Osman Turan, milliyetçi, müslüman bir münevver ve âlim olarak, işte böyle bir ortamda, İslâm'a, Türk sosyal ve kültürel hayâtına bir takım sözde aydın çevrelerle birlikte bizzat devleti idâre edenler tarafından yöneltilen yıkıcı ve ifsat edici darbeleri göğüslemek için var gücüyle mücâdele yolunu seçmiştir. Turan, yeni Türkiye Cumhuriyeti’nin eğitim müesseselerinden yetişmiş bir insandı; ancak, kendisinin içinde doğup büyüdüğü kültürel ortam ve ciddî târihçiliğin kendisine kazandırdığı sağduyu, onu Cumhûriyet’in Batıcı ideologlarından ve kendilerinde milleti istedikleri kalıba sokma güç ve hakkı gören “toplum mühendisleri”nden farklı bir düşünce dünyâsına ulaştırdı; bu sebeple hayâtını onlarla mücâdeleye adadı. O, hassas olduğu değerlere karşı bizzat devleti idâre edenler ve mevcut düzenin beslemeleri durumundaki -kendi deyimiyle- "tefekkürsüz aydınlar" tarafından takınılan tavrın arkasında, laikliğin Türkiye'ye mahsus uygulanış şekli ile, 1960'ların başlarından îtibâren ülkede bilhassa aydınlar arasında hızla yayılmağa başlayan ve son tahlilde laikliğin söz konusu uygulanış biçimiyle bir noktada buluşan komünizmi görüyordu. Nitekim, onun, bu yazıya kaynaklık eden ve yekûn 1332 sayfa tutan beş eserinde yer alan yazıların hemen hemen hepsinin, laikliğin Türkiye'de uygulanış şeklini ve komünizmin aynı noktada buluşan propaganlarını tenkide hasredildiği görülür. Bu bakımdan, Osman Turan'ın konuyla ilgili düşüncelerini ve dînin Türk cemiyet hayâtındaki rolüne dâir değerlendirmelerini üç ana noktada hulâsa etmek mümkündür:

1- Dînin, kendisini ve çevresini mânâlı bir zemîne oturtmada insana sunduğu imkân ve potansiyel,

2- Bir din olarak İslâm'ın Türk milletinin dününde, bugününde ve geleceğinde oynadığı ve oynayacağı rol,

3- Demokrasinin gereği ve cihan-şümûl insan haklarının ayrılmaz bir parçası olan inanç hürriyetinin teminat altına alınması ve laiklik karşısında dînin durumu.

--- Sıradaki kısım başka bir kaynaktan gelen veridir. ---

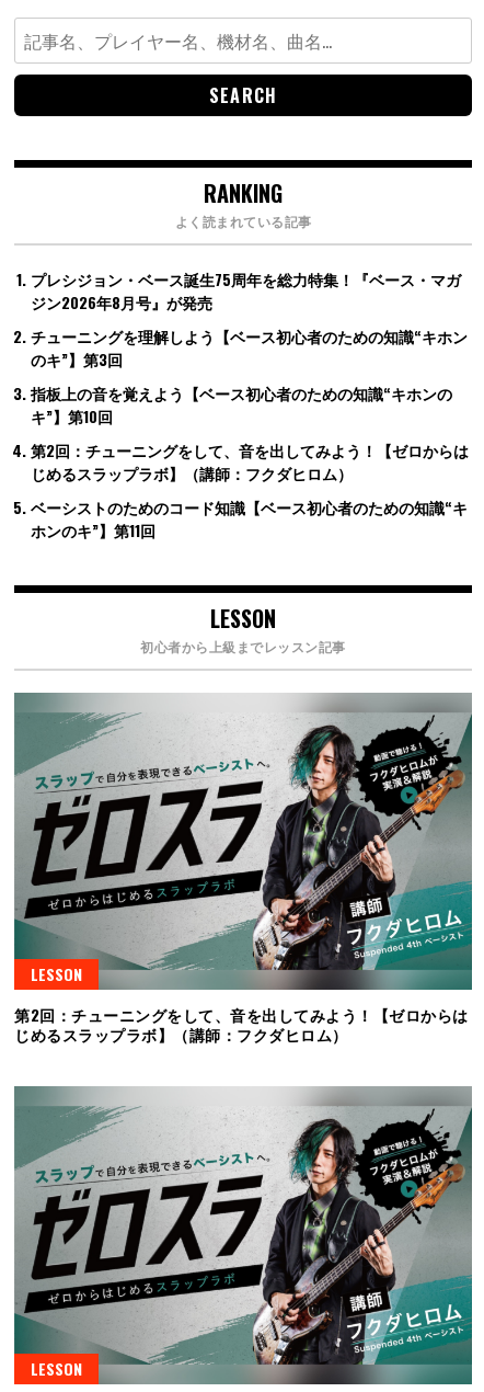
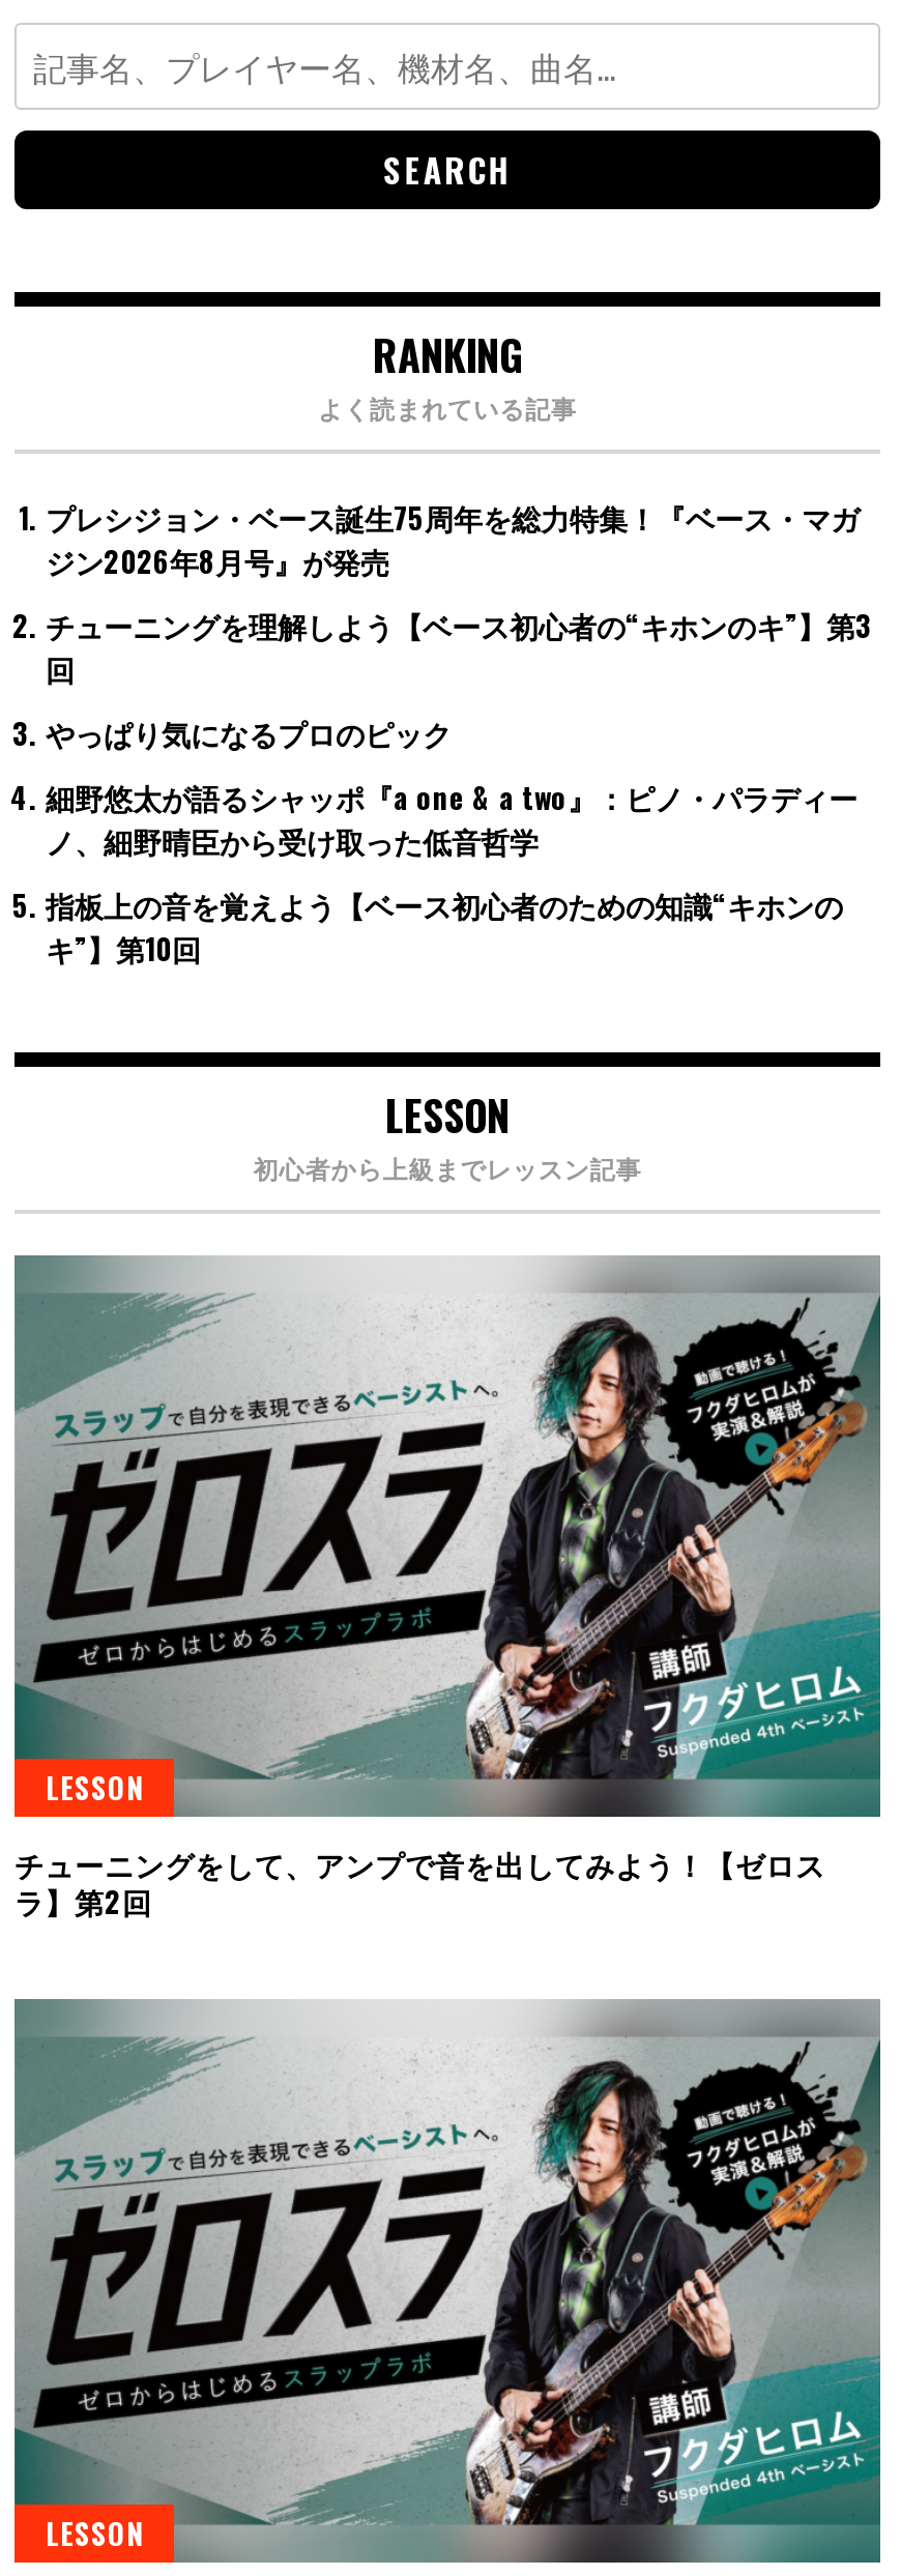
[31,324,468,370] チューニングを理解しよう【ベース初心者のための知識“キホン | のキ”】第3回 -> [46,602,872,861] チューニングを理解しよう【ベース初心者の“キホンのキ”】第3 | 回 | やっぱり気になるプロのピック | 細野悠太が語るシャッポ『a one & a two』：ピノ・パラディー | ノ、細野晴臣から受け取った低音哲学
moved [31,381,452,427] -> [46,882,843,969]: 指板上の音を覚えよう【ベース初心者のための知識“キホンの | キ”】第10回
[31,438,469,541] 第2回：チューニングをして、音を出してみよう！【ゼロからは | じめるスラップラボ】（講師：フクダヒロム） | ベーシストのためのコード知識【ベース初心者のための知識“キ | ホンのキ”】第11回 -> none
[14,1003,468,1046] 第2回：チューニングをして、音を出してみよう！【ゼロからは | じめるスラップラボ】（講師：フクダヒロム） -> [14,1842,825,1923] チューニングをして、アンプで音を出してみよう！【ゼロス | ラ】第2回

Ţimdi, yazımızın konusunu oluşturan laiklikle yakından ilgisi bulunan bu üç husûsu, Osman Turan'ın bakış açısından kısaca gözden geçirelim:

1- Din ve İnsan

Hakkında konuştuğumuz ülke Türkiye olduğuna göre, burada üzerinde durulacak dînin İslâm olması da tabiîdir. Osman Turan’a göre din ve İslâmiyet konusu üzerinde uzun uzadıya durmak mümkündür. Ancak, konu, dünkü oturumlardan birinde tanınmış ilim adamımız A. Yaşar Ocak tarafından büyük bir vukufla ele alınıp sunulduğu için, bugün aynı noktaya yeniden dönmeği gereksiz görüyoruz[3]. Dolayısıyla, konumuz îtibâriyle burada şu kadarını vurgulamak yeterli olacaktır:

Osman Turan’a göre, insanoğlu, akıl, muhâkeme, vicdan ve hisleri ile diğer bütün yaratıklardan üstündür; fakat bu üstünlüğüne rağmen, hayat ve kâinât muammâları karşısında yine de âciz kalmış; bu aczile, var olduğu günden beri, “Kādir-i Mutlak bir Allah’ın mevcûdiyetini” kabûl etmek ve ona sığınmak ihtiyacı duymuş; ferdî ve içtimâî saadeti ancak böyle bir inançta bulmuştur. Bu bakımdan din, dünyâda beşeriyetin ayrılmaz bir parçası olmuştur. Ancak, insanın inanma ihtiyâcını ve Allâh’ın varlığı fikrini, münhasıran bilinmeyen karşısında duyulan korkuya bağlamak mümkün değildir. Çünkü, eğer böyle olsaydı, dünyâda gerçekleşen ilmî gelişmelerin seyrine paralel olarak, insanların din ihtiyâcının, dolayısıyla Allâh’ın varlığı fikrinin gitgide zayıflaması gerekirdi. Hâlbuki böyle olmamıştır; Turan’ın ifâdesiyle, Allah “bu şuur âleminden müstakil olarak vardır.” Diğer taraftan, “...devrî buhranlara ve materyalist gelişmelere rağmen Allah fikri ve din ihtiyacı beşeriyetin tekâmülü ile birlikte yükselmiştir.” İlim ile din arasında bir takım çatışmalar görülmüş olmasına rağmen, ilmin gelişmesi, dîni ortadan kaldıramamıştır. Bugün, ilim ile dînin hudutları ayrılmakla birlikte, medeniyet ile din arasında daimî bağlar bulunmuş; insanlığın saadeti medde ve ruh muvâzenesi sâyesinde mümkün olmuş; dinsiz

bir cemiyet ve medeniyet görülmemiştir. Dolayısıyla insanlık, ilmî keşifler bakımdan ne kadar ileri giderse gitsin, teknolojik gelişmeler ne kadar hızlanırsa hızlansın, bütün bunlar insanın metafizik dünyâsını aydınlatmağa yetmemiştir, bundan sonra da yetmeyecektir.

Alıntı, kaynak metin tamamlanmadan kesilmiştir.